Auto gradient problem in custom layer

Zhiming_Jiang · June 5, 2018, 8:09pm

Hello, I am new to Pytorch and I am trying to write a custom binary XNOR layer which can replace conv2d if input and weight are binary. (algorithm implementation are not related to my problem, please don’t spend to much time looking deep into it. I don’t want waste your time)

I have a small sample here. The problem is loss never change, and weight doesn’t update.

I find out in optimizer.step(), p.grad == none. (it should not be none)

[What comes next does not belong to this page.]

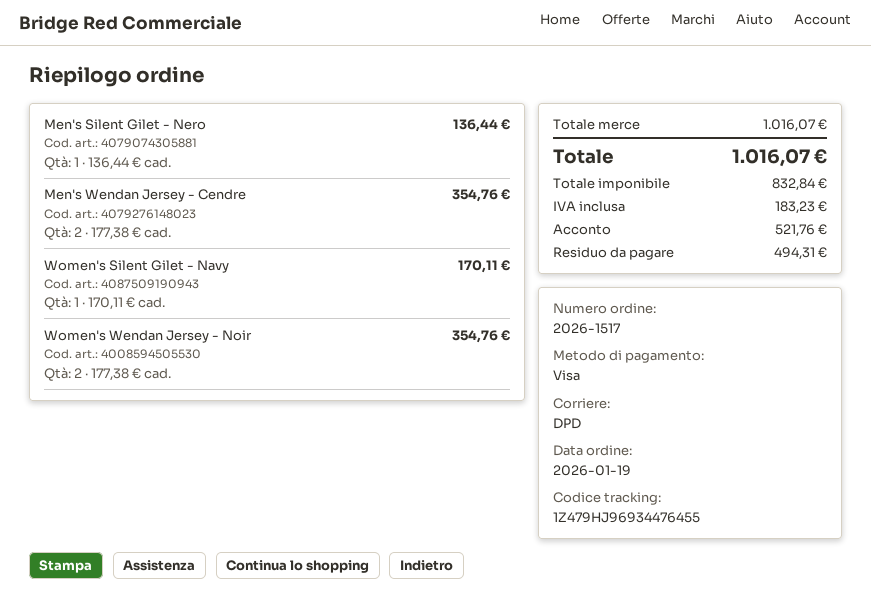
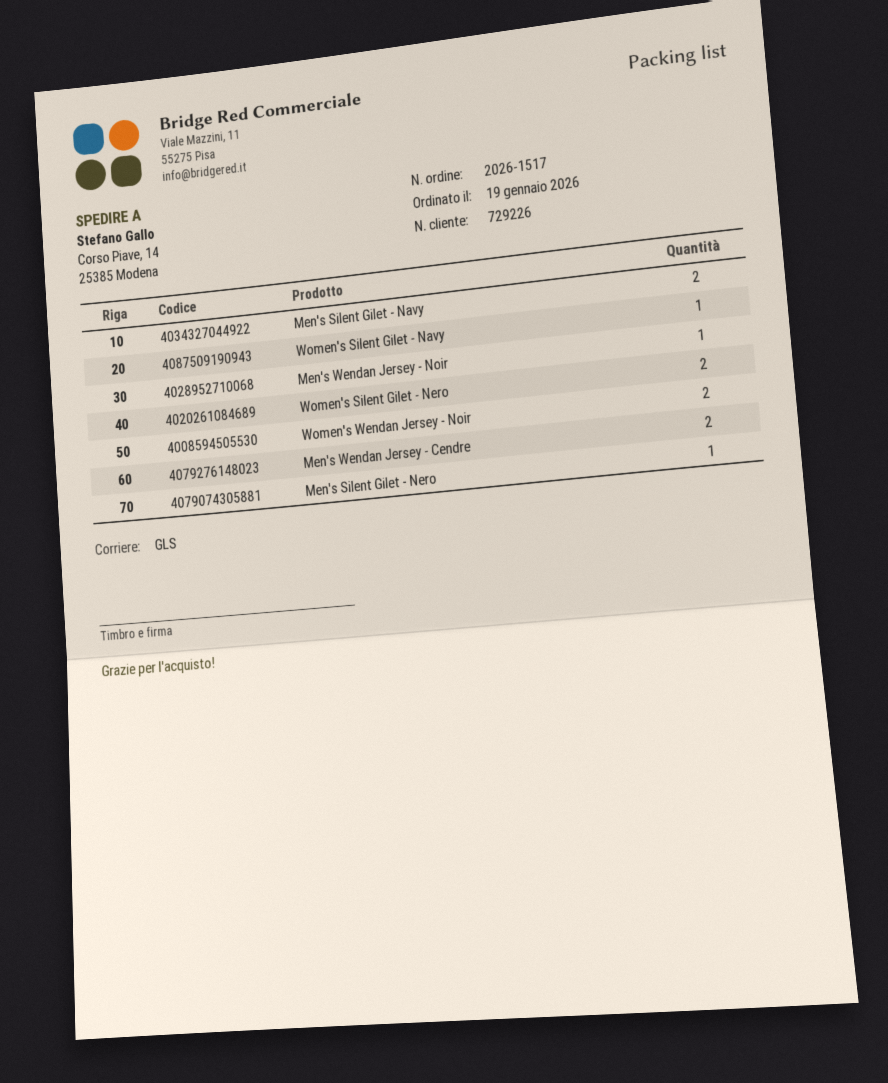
shipping method: DPD -> GLS
Men's Silent Gilet - Navy: none -> 2
Men's Wendan Jersey - Noir: none -> 1
Women's Silent Gilet - Nero: none -> 2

I have been stuck here for three days, Could someone please help me and give me some idea, or share a custom layer implementation(have weight involved)

Here is the code. Thanks for your time.

class myBinConv2d(torch.nn.Module):
    def __init__(self, in_channels, out_channels, kernel_size, stride=1, padding=0, dilation=1, groups=1, bias=True):
        super(myBinConv2d, self).__init__()
        self.in_channels = in_channels
        self.out_channels = out_channels
        self.s = stride
        self.p = padding
        self.weight = nn.Parameter(Variable(torch.Tensor(1,1,kernel_size,kernel_size)))

    def forward(self,input):
        a = input.data[0,0,:,:]
        isize = len(a[0])
        if self.p!=0:
            a = np.pad(a, (self.p,self.p), 'constant', constant_values=(0, 0))
        wsize =len(self.weight.data[0,0,:,:][0])
        numOfItmInFilter = len(self.weight.data[0,0,:,:][0])*len(self.weight.data[0,0,:,:][0])
        nisize = len(a[0])
        outputOfConv = torch.from_numpy(np.zeros(shape=(1,1,(isize-wsize+2*self.p)/self.s+1,(isize-wsize+2*self.p)/self.s+1)))
        wc = 0
        hc = 0
        i=0
        j=0    
        while (i+wsize) <= nisize :
            while j+wsize <= nisize:
                tempa = np.uint64(a[i:i+wsize,j:j+wsize])
                tempb = np.uint64(self.weight.data[0,0,:,:])
                outputOfConv[0][0][hc][wc] = np.count_nonzero(np.bitwise_xor(tempa,tempb))*2 - numOfItmInFilter
                j = (j+1)*self.s
                wc= wc+1
                
            j=0
            wc=0
            hc = hc+1
            i = (i+1)*self.s 
        return Variable(outputOfConv,requires_grad = True)
    def extra_repr(self):
        return 'in_channels={}, out_channels={}'.format(
            self.in_channels, self.out_channels)
       
class Net(nn.Module):
    def __init__(self):
        super(Net, self).__init__()
        self.myBinConv2d = myBinConv2d(1, 1, kernel_size=3)
    def forward(self, x):
        x = self.myBinConv2d(x)
        return x

x_data = np.loadtxt("/home/zhiming/Desktop/outfile.txt", dtype='i', delimiter=' ')
y_data = x_data[0:30,0:30]
x_data = Variable(torch.Tensor([[x_data]]))
y_data = Variable(torch.Tensor([[y_data]]).double())

model = Net()

criterion = torch.nn.MSELoss(size_average=False)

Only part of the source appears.